* **Task goal**: Set down exactly the lines from the one containing "- Thursday, 8/22, 9-11" through the last line of the records below, both included, and nothing else.

☆ ☆ ☆ ☆ ☆

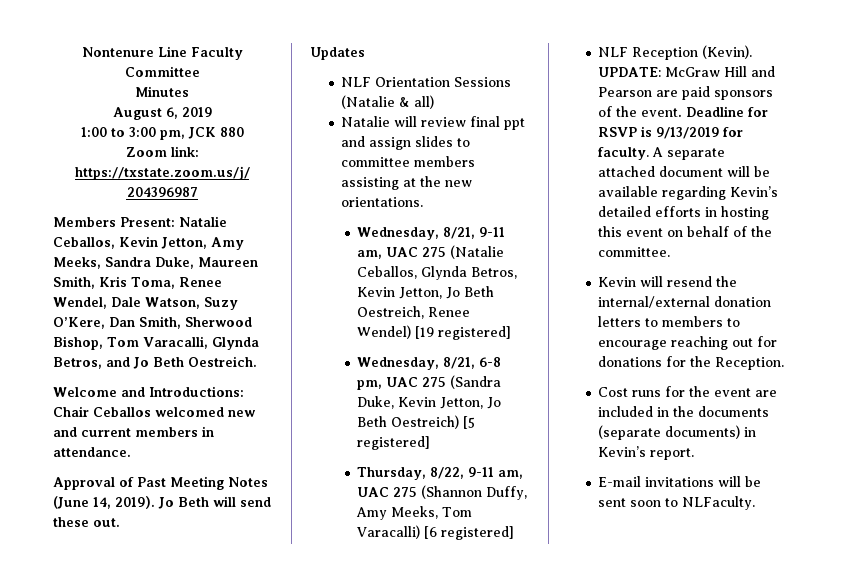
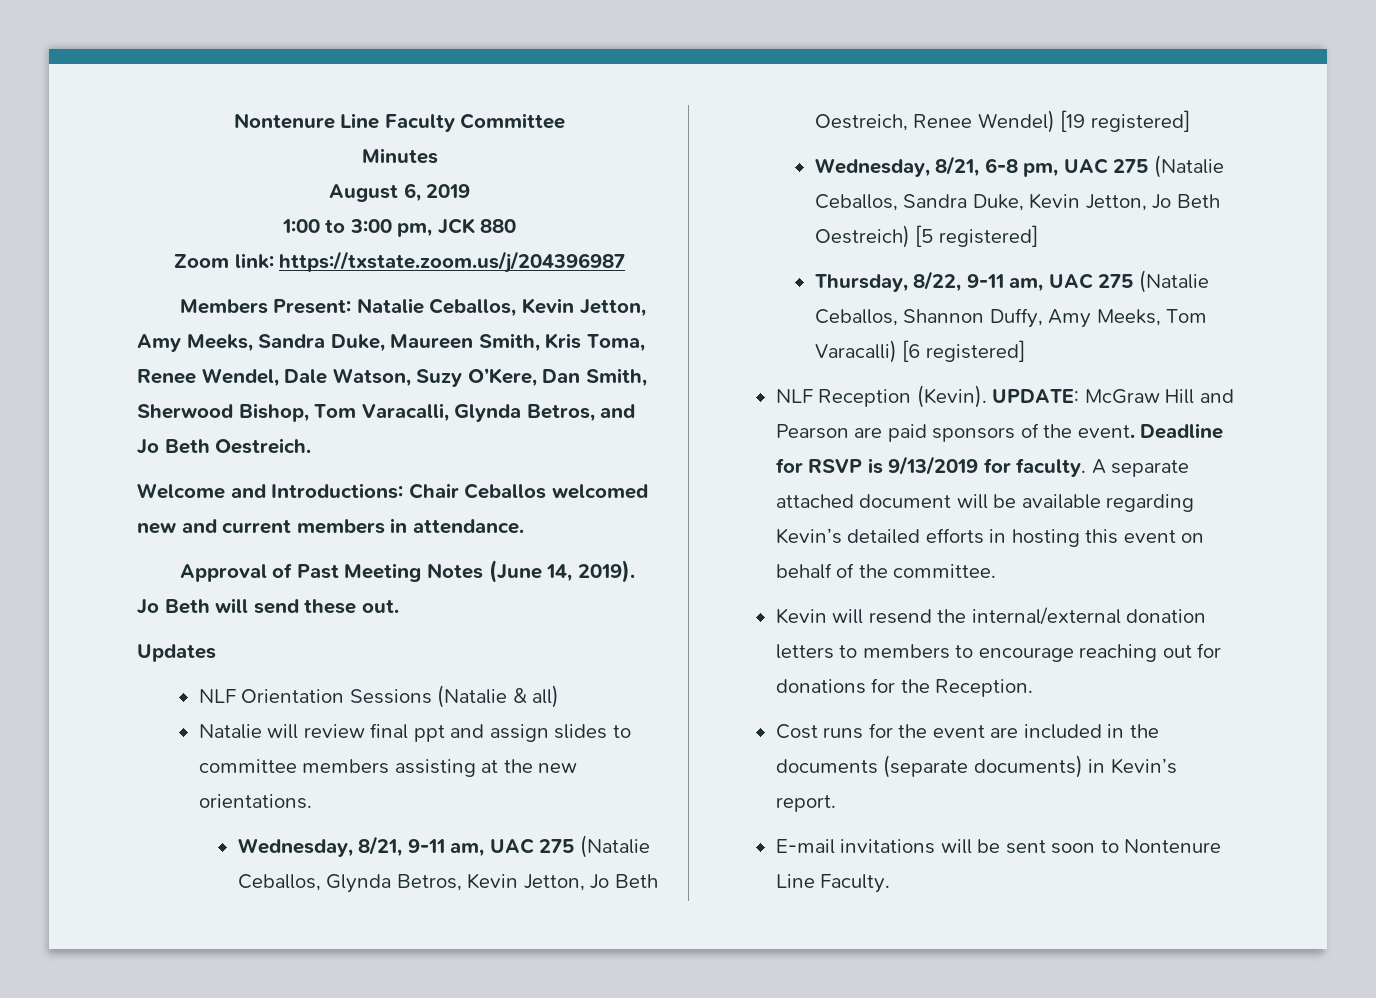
- Wednesday, 8/21, 6-8 pm, UAC 275 (Sandra Duke, Kevin Jetton, Jo Beth Oestreich) [5 registered]
+ Wednesday, 8/21, 6-8 pm, UAC 275 (Natalie Ceballos, Sandra Duke, Kevin Jetton, Jo Beth Oestreich) [5 registered]
- Thursday, 8/22, 9-11 am, UAC 275 (Shannon Duffy, Amy Meeks, Tom Varacalli) [6 registered]
+ Thursday, 8/22, 9-11 am, UAC 275 (Natalie Ceballos, Shannon Duffy, Amy Meeks, Tom Varacalli) [6 registered]
- E-mail invitations will be sent soon to NLFaculty.
+ E-mail invitations will be sent soon to Nontenure Line Faculty.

☆ ☆ ☆ ☆ ☆

* **Output**:
- Thursday, 8/22, 9-11 am, UAC 275 (Shannon Duffy, Amy Meeks, Tom Varacalli) [6 registered]
+ Thursday, 8/22, 9-11 am, UAC 275 (Natalie Ceballos, Shannon Duffy, Amy Meeks, Tom Varacalli) [6 registered]
- E-mail invitations will be sent soon to NLFaculty.
+ E-mail invitations will be sent soon to Nontenure Line Faculty.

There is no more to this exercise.